Di hari itu, aku kembali mengingat kata-kata Arif soal pernyataan Soe Hok Gie. Sepertinya, dia benar untuk satu hal. Aku mulai bermain dengan ilusiku sendiri, membayangkan bila para aparat pemerintah ini saling bekerja sama, tidak ada huru-hara, tidak ada penindasan, korupsi, nepotisme, dan hal-hal lain yang membuat rakyat kecil terpecah belah. Lantas, batinku mulai mengadu.
“Oh, Tuhan. Kapan negeri ini mendapat kedamaian? Kapan pemerintah dan rakyat kecil bisa saling bercengkrama dan berorientasi untuk memajukan bangsa dan negara tanpa ada huru-hara di mana-mana?” batinku pelan. Aku menelan ludah, menundukkan kepala sambil menerka- nerka, apa lagi yang akan kita hadapi nanti.
“Ayo, kita harus ke sana, sekarang. Zahra, kamu sama Akbar saja, ya. Aku sama yang lainnya biar naik mobil. Lumayan, Wang sudah punya mobil baru. Ya, meski nggak baru-baru amat, sebulan yang lalu.” Lian mengatakannya sembari tersenyum.
“Terserah saja,” balasku singkat. Aku berjalan lebih dulu dari mereka semua.
Zahra yang melihat tatapan datarku, segera menyusulku, diikuti dengan yang lain pastinya. Kami semua langsung menuju ke Universitas Trisakti. Sebenarnya, bisa saja di hari itu kami berdiskusi bersama. Tapi, itu tidak akan terasa lengkap, karena Arif tidak ada bersama kami. Bagaimanapun, kami telah berjanji untuk terus bersama-sama.
Setelah perbincangan itu selesai, kami semua turun ke jalanan, Zahra seperti biasa sibuk memasukkan koin dan memencet angka. Wajahnya lebih gelisah dari hari-hari biasanya. Dia mengirimkan pesan melalui telepon operator untuk mengabarkan kepada Arif bahwa kami akan segera datang.
Aku melirik Wang, dia berlari kecil ke mobilnya dan segera masuk ke dalam diikuiti oleh Sarah, Lian, dan Fio. Kini, tinggal aku dan Zahra.
“Zahra, ini, ambil helmnya. Aku ada satu untuk kamu,” ucapku pelan. Tangan kananku dengan sigap memberikan helm itu kepadanya. Zahra mengangguk, dia segera duduk di belakang.
“Pegangan, Zahra! Kita nggak bakalan sampek kalo aku ngendarain motornya kayak keong,” ucapku, sengaja meremehkan. Zahra tidak suka mengebut, aku tahu itu. Tapi aku tidak punya pilihan lain. Mau tidak mau, dia harus mengerti.
“Pegangan belakang saja, nggak papa,” balasnya singkat. Aku menghembuskan napas kasar, menoleh ke belakang, meraih tangannya.
“Pegangan aku saja, kalo kamu nggak mau. Kamu bisa pegang jaketku. Aku mau kita ngebut, paham?”
Perempuan di hadapanku mengalah. Lebih tepatnya, dia tidak ingin memperpanjang masalah. Aku tahu dia takut. “I … iya,” balasnya cepat.
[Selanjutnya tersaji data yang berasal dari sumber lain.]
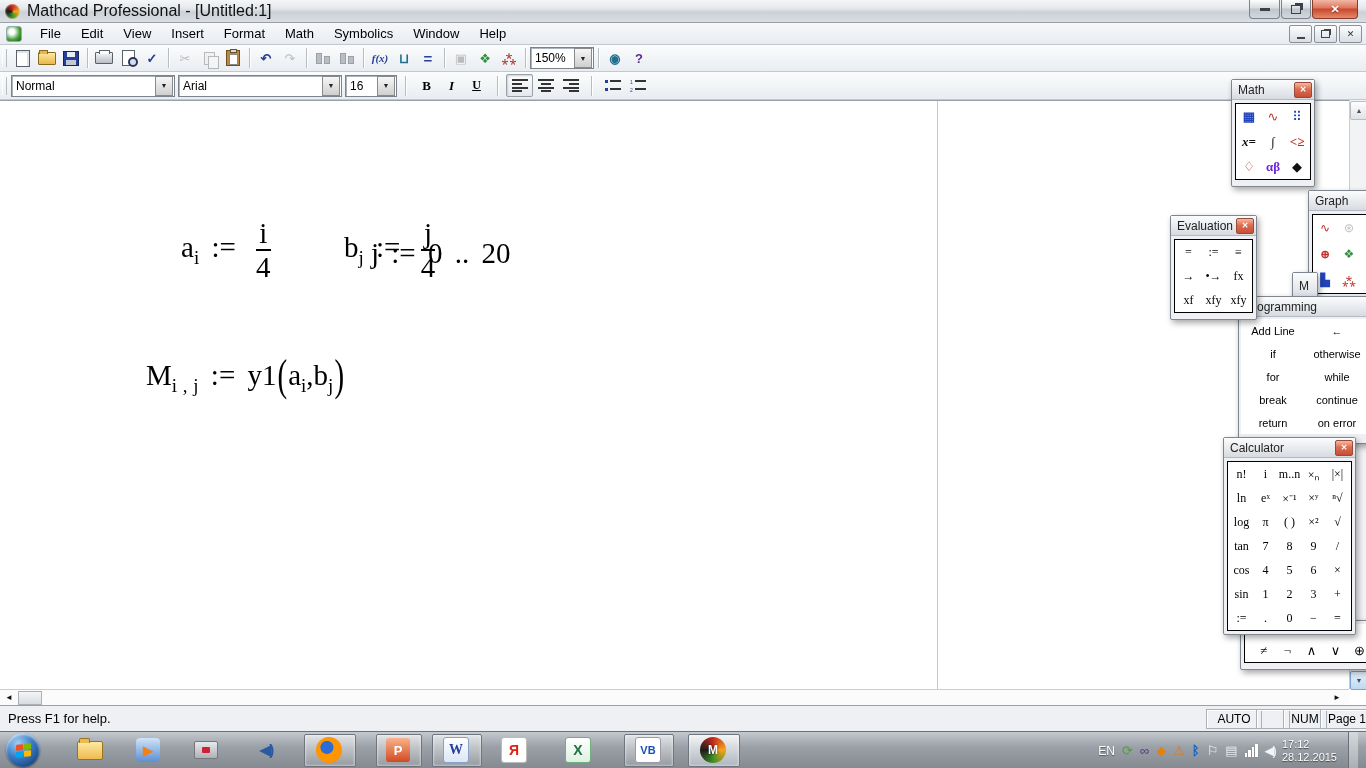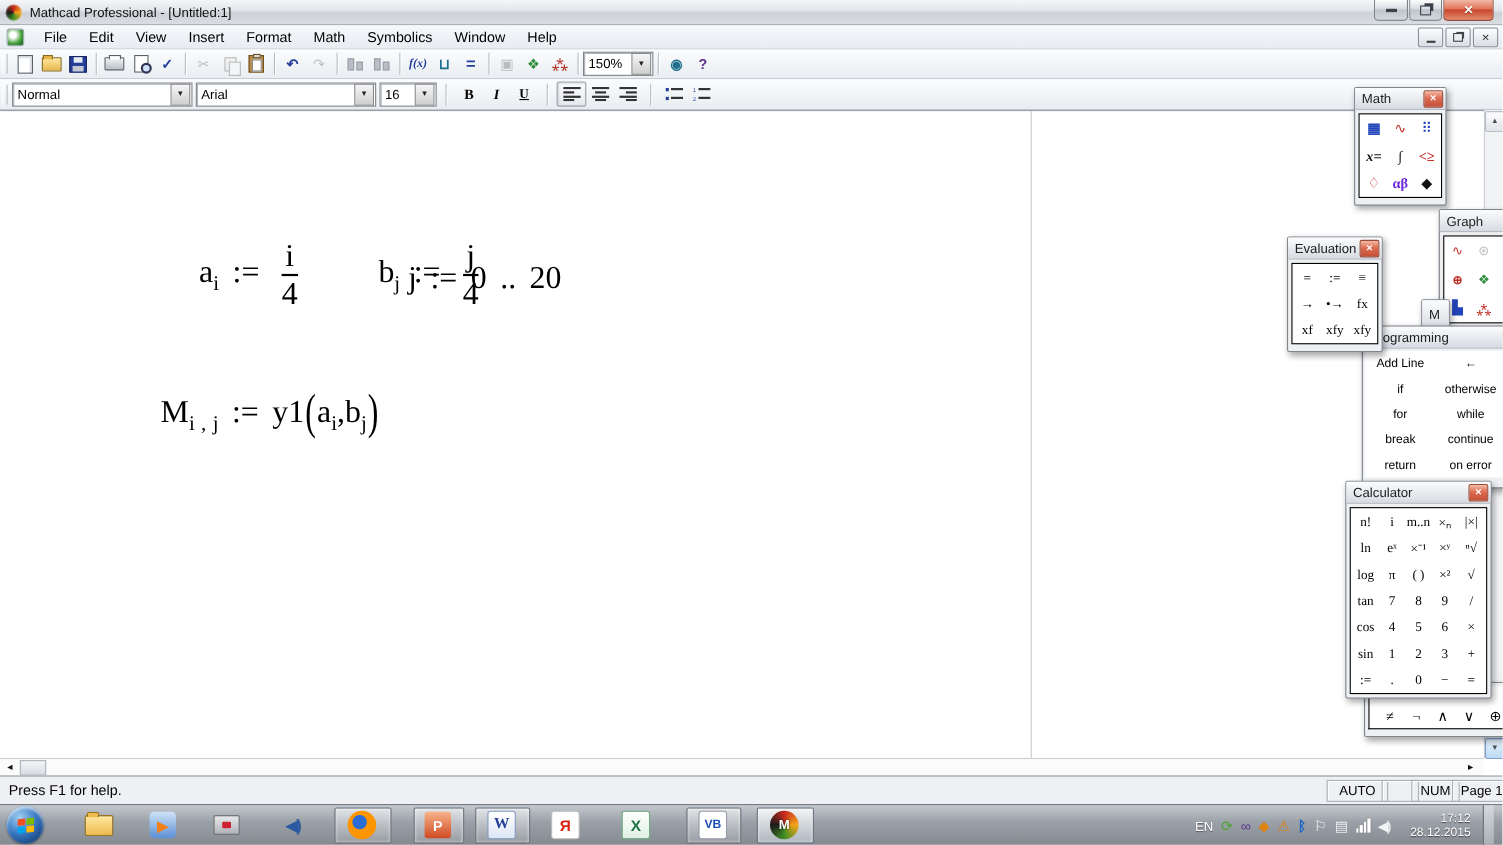--- a/index.html
+++ b/index.html
@@ -4,21 +4,21 @@
 <style>
   html,body{margin:0;padding:0;}
   .screen{position:relative;width:1366px;height:768px;overflow:hidden;background:#fff;
           font-family:"Liberation Sans",sans-serif;color:#000;font-size:12px;}
   
   .titlebar{position:absolute;left:0;top:0;width:1366px;height:22px;
     background:linear-gradient(180deg,#f4f6f8 0%,#e3e7eb 40%,#ccd1d7 55%,#dadee3 100%);
     border-bottom:1px solid #9aa0a8;display:flex;align-items:center;}
   .appicon{width:15px;height:15px;border-radius:50%;margin:0 7px 0 5px;
     background:conic-gradient(#c62b1c,#f4a31b,#3f8f23,#1b1b1b,#c62b1c);box-shadow:inset 0 0 2px #fff;}
-  .wtitle{font-size:12px;color:#111;}
+  .wtitle{font-size:16px;color:#111;}
   .winbtns{position:absolute;right:8px;top:0;display:flex;}
   .wbtn{height:18px;border:1px solid #7d838b;border-top:none;border-radius:0 0 4px 4px;
     background:linear-gradient(#fdfdfd,#d8dce1 45%,#bfc5cc 50%,#d3d8de);display:flex;align-items:center;justify-content:center;margin-left:1px;}
   .wbtn.min{width:29px}.wbtn.max{width:28px}
   .wbtn.close{width:44px;background:linear-gradient(#f0b9a6,#e0735a 45%,#c8472c 50%,#e58a6b);border-color:#8c3a28;color:#fff;font-weight:bold;font-size:11px;text-shadow:0 1px 1px #7a2a18;}
   .minbar{width:10px;height:3px;background:#3b4149;}
   .maxsq{width:8px;height:7px;border:1.5px solid #3b4149;box-shadow:3px -3px 0 -1px #3b4149;}
   
   .menubar{position:absolute;left:0;top:23px;width:1366px;height:21px;background:linear-gradient(#f6f8fb,#e8ecf1);
     border-bottom:1px solid #c3c8cf;display:flex;align-items:center;}
@@ -162,21 +162,21 @@
   .ic-word{width:24px;height:24px;border-radius:3px;background:linear-gradient(#fff,#dce6f5);border:1px solid #8aa0c8;color:#26409a;display:flex;align-items:center;justify-content:center;font-size:14px;font-family:"Liberation Serif",serif;}
   .ic-ya{width:24px;height:24px;border-radius:3px;background:#fff;border:1px solid #bbb;color:#d21;display:flex;align-items:center;justify-content:center;font-size:14px;}
   .ic-xl{width:24px;height:24px;border-radius:3px;background:linear-gradient(#fff,#dff0e2);border:1px solid #6fae7d;color:#1e7145;display:flex;align-items:center;justify-content:center;font-size:14px;}
   .ic-vb{width:24px;height:24px;border-radius:3px;background:#fff;border:1px solid #99a;color:#1b4fb8;display:flex;align-items:center;justify-content:center;font-size:11px;}
   .ic-mc{width:26px;height:26px;border-radius:50%;background:conic-gradient(#c62b1c,#f4a31b,#3f8f23,#1b1b1b,#c62b1c);display:flex;align-items:center;justify-content:center;color:#fff;font-size:12px;text-shadow:0 0 2px #000;}
   .tray{position:absolute;right:8px;top:0;height:37px;display:flex;align-items:center;gap:7px;}
   .tray .lang{color:#fff;text-shadow:0 1px 1px #555;font-size:12px;}
   .tri{font-size:13px;line-height:1;}
   .bars{display:flex;align-items:flex-end;gap:1px;}
   .bars b{width:2.5px;background:#fff;box-shadow:0 0 1px #666;}
-  .clock{color:#fff;text-shadow:0 1px 1px #444;font-size:11px;text-align:right;line-height:13px;margin-left:12px;}
+  .clock{color:#fff;text-shadow:0 1px 1px #444;font-size:11px;text-align:left;line-height:13px;margin-left:0;}
   .showdesk{width:9px;height:37px;border-left:1px solid #6a7077;background:linear-gradient(#d5d9dd,#a9aeb4);margin-left:4px;}
 </style>
 </head>
 <body>
 
 <div class="screen">
 
   <div class="titlebar">
     <div class="appicon"></div>
     <span class="wtitle">Mathcad Professional - [Untitled:1]</span>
Setelah aku menyuruhnya, kurasakan jari-jemarinya memegang jaketku. Dan aku merasa senang. Aku harap, semua ini bisa berlangsung lebih lama lagi. Tapi, ketika di perjalanan, Zahra malah membuka jurang ketakutanku lagi.
"Oh iya, ngomong-ngomong, soal pembicaraanku yang tadi. Aku rasa, aku sudah tahu siapa orang yang membuat Ayahku seperti itu di masa lalu," ucapnya pelan. Aku yang diajak mengobrol, seketika panik. Tapi, aku berusaha tenang dan menghiraukannya sampai kami tiba di Universitas Trisakti.